Showing posts with label Storytelling. Show all posts
Showing posts with label Storytelling. Show all posts

Friday, 19 June 2015

Google That Thing

It is a truth universally acknowledged that Google can be a light in the dark. Or is it?


Don't know the answer?

Google that thing.

Sitting down on the curb, on the park bench, the bus stop. Phone out. Phone ready. Just in case.
Always.

A thought passes through. Passes by as the cars zip through roads made of concrete and yellow paint. Little green men walking and red lights talking. Stop. A thought passes through.

I wonder. I think. I'm not sure.

Don't know the answer?

Google that thing.

Wandering the wayside of a canal, side by side a friend. You wonder mid-words. What was that again?

Don't know the answer?

Google that thing.

Spending more time on Google than doodling on paper during classtime or drawing words with air or on bath-tubs.

Spending more time on Google than listening to the tales told tall and wide by friend, family and street-side story-spiders.

Words come in many forms. Not just text on Google.

Look it up.

The voices are a countless dozen. Trillion a two.

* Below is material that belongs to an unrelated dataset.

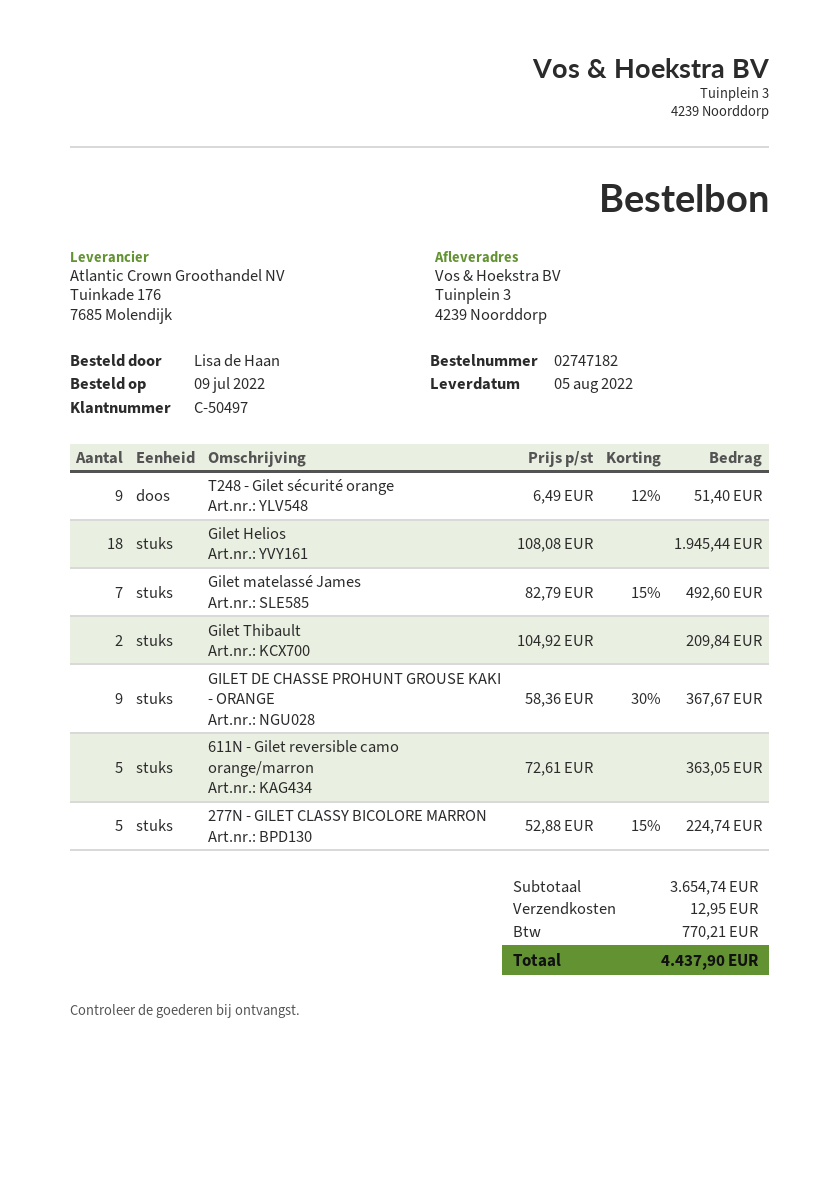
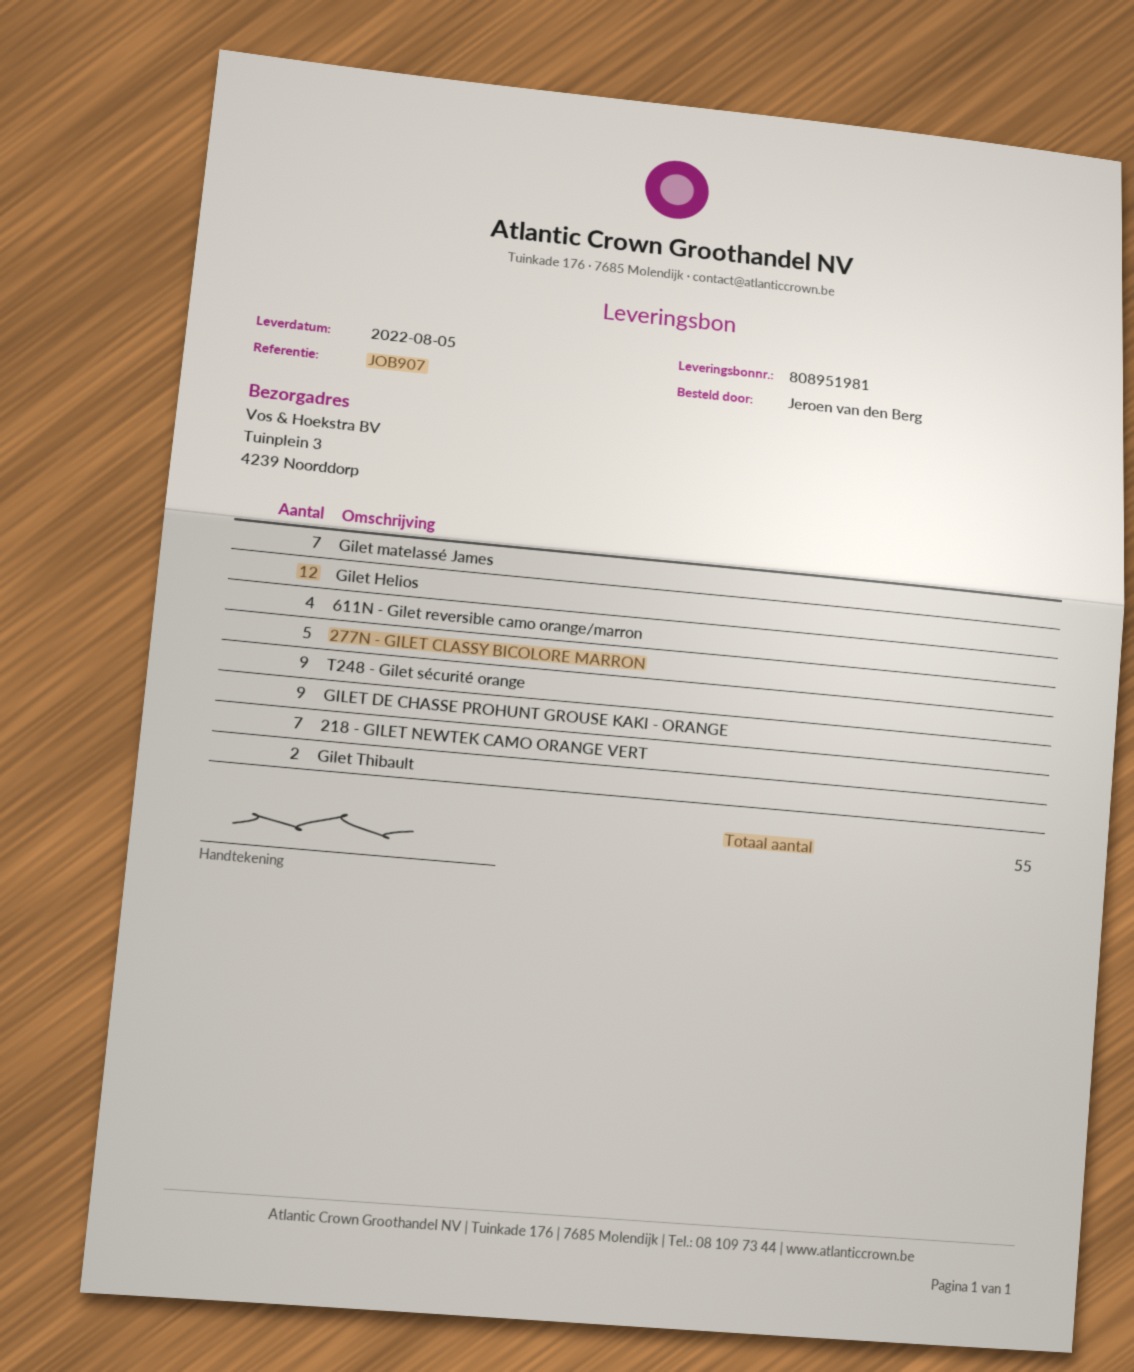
ordered by: Lisa de Haan -> Jeroen van den Berg
Gilet Helios: 18 -> 12
611N - Gilet reversible camo orange/marron: 5 -> 4
218 - GILET NEWTEK CAMO ORANGE VERT: none -> 7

Not anything like you. But possibly so too.

Don't know the answer?

Just ask your best friend.

Or better yet.

Make it up.

Add your own story to the world. Maybe it will end up on Google, one day, too. 

Moony. 

Monday, 5 May 2014

The Death of Books: Why Stories Never Die

Books are aestetically pleasing at times. And $1. If found at Library Sales.

 I've had a bunch of people tell me books are dying. That I should write for ebooks rather than with traditional publishing in mind. I've had them ask me why I read on my tablet more than "real" books.

I've had a tablet for a year. It's a less back-breaking version of my laptop or carting around my one hundred-some hard copy library. Does it replace my laptop? Nope. So why should a tablet replace my hardcopy books?

Besides, books are not dead yet. That's all I am going to say. Nor are they going to die any time soon.

But frankly, I think people are caught up in the whole: "books are stories and so stories must only be books," frame of mind.

Slow down a moment now. Remember, books are made of paper bound together with a combination of glue and string that I don't have the expertise to explain. Stories, are words strung together by a theme, a lesson, a plot, a character, a setting, something which makes them interesting to listen to, something which tells, reminds us, opens our eyes to our world, our lives and who humans truly are.

In summary: Books are physical objects which recorded stories for many people. Stories are the spirit of humanity which filter throughout our consciousness whether or not they are repeated, passed on or developed.

So, why is there all this crying and moaning about how the world is going to get stupider just because stories might not come packaged in tidy rectanglar stacks of squished trees and ink?

Then there's the whole battle between non-fiction and fiction (which doesn't even tip toe near the snobbishness of the literary lauders versus the genre geeks).

A Story is A Story. It is telling you something. It is making you learn something. Whether the lesson is smacked on your forhead with the name of Aesop, or through the biography of Mandela, the life of a vegan or the trials of the Fellowship as they take a dangerous tool to its destruction or the rapid-fire deductions and haunted hound adventures of Sherlock Holmes, you are being confronted with humanity.

It might teach you to think before you act, it might inspire you to stand up for your beliefs, it might open your eyes on another persons perspective, it might teach you to never give up and always hold to hope or it might make you more observant of your surroundings and the effects they have on you and others.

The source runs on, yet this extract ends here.